___ Material provided ___

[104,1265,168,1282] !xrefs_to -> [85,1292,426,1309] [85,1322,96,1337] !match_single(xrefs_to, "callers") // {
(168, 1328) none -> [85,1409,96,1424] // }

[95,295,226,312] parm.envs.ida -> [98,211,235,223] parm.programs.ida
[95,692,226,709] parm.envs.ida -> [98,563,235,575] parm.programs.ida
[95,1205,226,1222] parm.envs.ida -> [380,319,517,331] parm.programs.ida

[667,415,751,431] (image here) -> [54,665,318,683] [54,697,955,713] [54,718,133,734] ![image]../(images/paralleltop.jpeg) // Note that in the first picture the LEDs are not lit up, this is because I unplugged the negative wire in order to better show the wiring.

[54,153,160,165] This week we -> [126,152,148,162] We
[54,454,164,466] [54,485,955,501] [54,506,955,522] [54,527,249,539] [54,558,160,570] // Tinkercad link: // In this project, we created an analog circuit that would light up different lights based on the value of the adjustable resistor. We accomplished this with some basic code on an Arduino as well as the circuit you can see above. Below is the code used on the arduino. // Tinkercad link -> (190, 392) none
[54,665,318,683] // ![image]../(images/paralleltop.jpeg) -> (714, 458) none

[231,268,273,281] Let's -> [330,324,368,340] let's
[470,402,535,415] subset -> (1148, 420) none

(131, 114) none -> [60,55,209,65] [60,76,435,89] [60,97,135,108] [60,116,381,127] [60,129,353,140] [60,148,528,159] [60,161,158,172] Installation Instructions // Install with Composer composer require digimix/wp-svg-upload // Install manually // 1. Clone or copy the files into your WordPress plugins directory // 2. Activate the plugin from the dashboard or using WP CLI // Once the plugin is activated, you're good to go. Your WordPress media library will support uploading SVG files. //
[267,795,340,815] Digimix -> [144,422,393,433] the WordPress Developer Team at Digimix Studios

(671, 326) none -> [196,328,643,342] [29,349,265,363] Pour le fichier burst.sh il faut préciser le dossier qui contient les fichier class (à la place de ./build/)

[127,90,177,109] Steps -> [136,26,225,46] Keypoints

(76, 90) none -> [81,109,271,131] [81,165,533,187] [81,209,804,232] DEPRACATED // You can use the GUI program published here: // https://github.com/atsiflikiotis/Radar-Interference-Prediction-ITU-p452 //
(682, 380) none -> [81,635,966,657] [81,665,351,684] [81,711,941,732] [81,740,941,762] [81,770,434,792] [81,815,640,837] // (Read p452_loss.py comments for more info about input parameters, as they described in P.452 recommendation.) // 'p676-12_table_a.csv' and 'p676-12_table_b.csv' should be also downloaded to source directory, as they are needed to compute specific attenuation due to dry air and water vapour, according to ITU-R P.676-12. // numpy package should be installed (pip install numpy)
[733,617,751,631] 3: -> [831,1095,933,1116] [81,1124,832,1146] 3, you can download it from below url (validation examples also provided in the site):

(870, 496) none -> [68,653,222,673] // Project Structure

___

What to work on: Copy the entries above exactly, but only from the line holding "[54,153,160,165] This week" through the line holding "[54,454,164,466] [54,485,955,501] [54,506,955,522]", both included.

The completed task:
[54,153,160,165] This week we -> [126,152,148,162] We
[54,454,164,466] [54,485,955,501] [54,506,955,522] [54,527,249,539] [54,558,160,570] // Tinkercad link: // In this project, we created an analog circuit that would light up different lights based on the value of the adjustable resistor. We accomplished this with some basic code on an Arduino as well as the circuit you can see above. Below is the code used on the arduino. // Tinkercad link -> (190, 392) none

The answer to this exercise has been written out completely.